Nos partenaires associatifs sont clés dans cette démarche : nous avons besoin d’eux pour prouver que l’intérêt social et environnemental du mécénat dépasse, pour les entreprises, l’intérêt fiscal.

En tant que délégué· e·s généraux· ales de fondations d’entreprise, nous souhaitions insister sur ce que nous considérons être de notre responsabilité, car nous pensons que l’entreprise de demain sera sociétale ou ne sera pas. Et par-dessus tout, nous aimerions trouver des ébauches de réponses en faisant alliance : car c’est aussi une attente de notre société.

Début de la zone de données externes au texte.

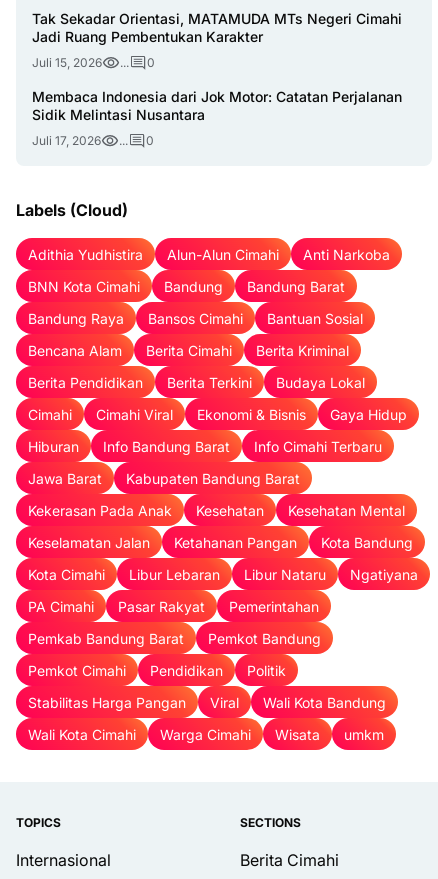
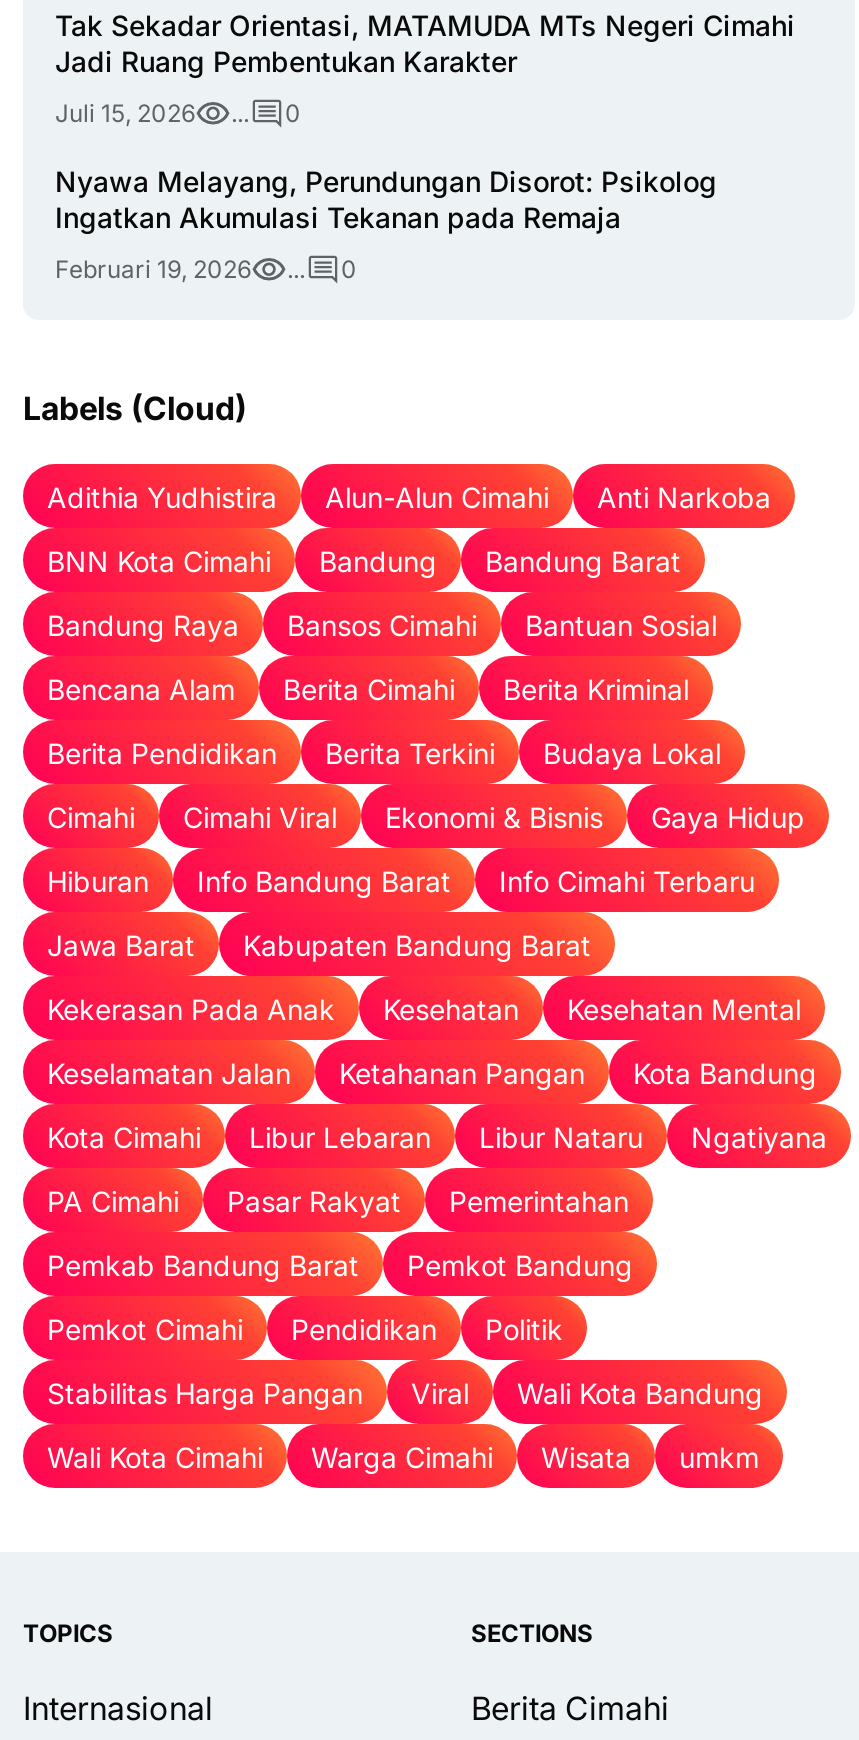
- Membaca Indonesia dari Jok Motor: Catatan Perjalanan
- Sidik Melintasi Nusantara
+ Nyawa Melayang, Perundungan Disorot: Psikolog
+ Ingatkan Akumulasi Tekanan pada Remaja

- Juli 17, 2026
+ Februari 19, 2026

Les vues que nous exprimons ici n'engagent pas les institutions pour lesquelles nous travaillons. Contactez-nous pour en discuter !

Bérénice Broutin, déléguée générale de la Fondation Bouygues Telecom

Olivia Fere, déléguée générale de la Fondation Identicar

Cédric Laroyenne, responsable RSE et délégué général de Fondation EPSA

Agathe Leblais, déléguée générale de la Fondation Groupe Pierre & Vacances-Center Parcs

Bérengère Martinel : responsable mécénat & communication du centre hospitalier Annecy Gennevois, déléguée générale du Fonds de dotation « Initiatives CHANGE »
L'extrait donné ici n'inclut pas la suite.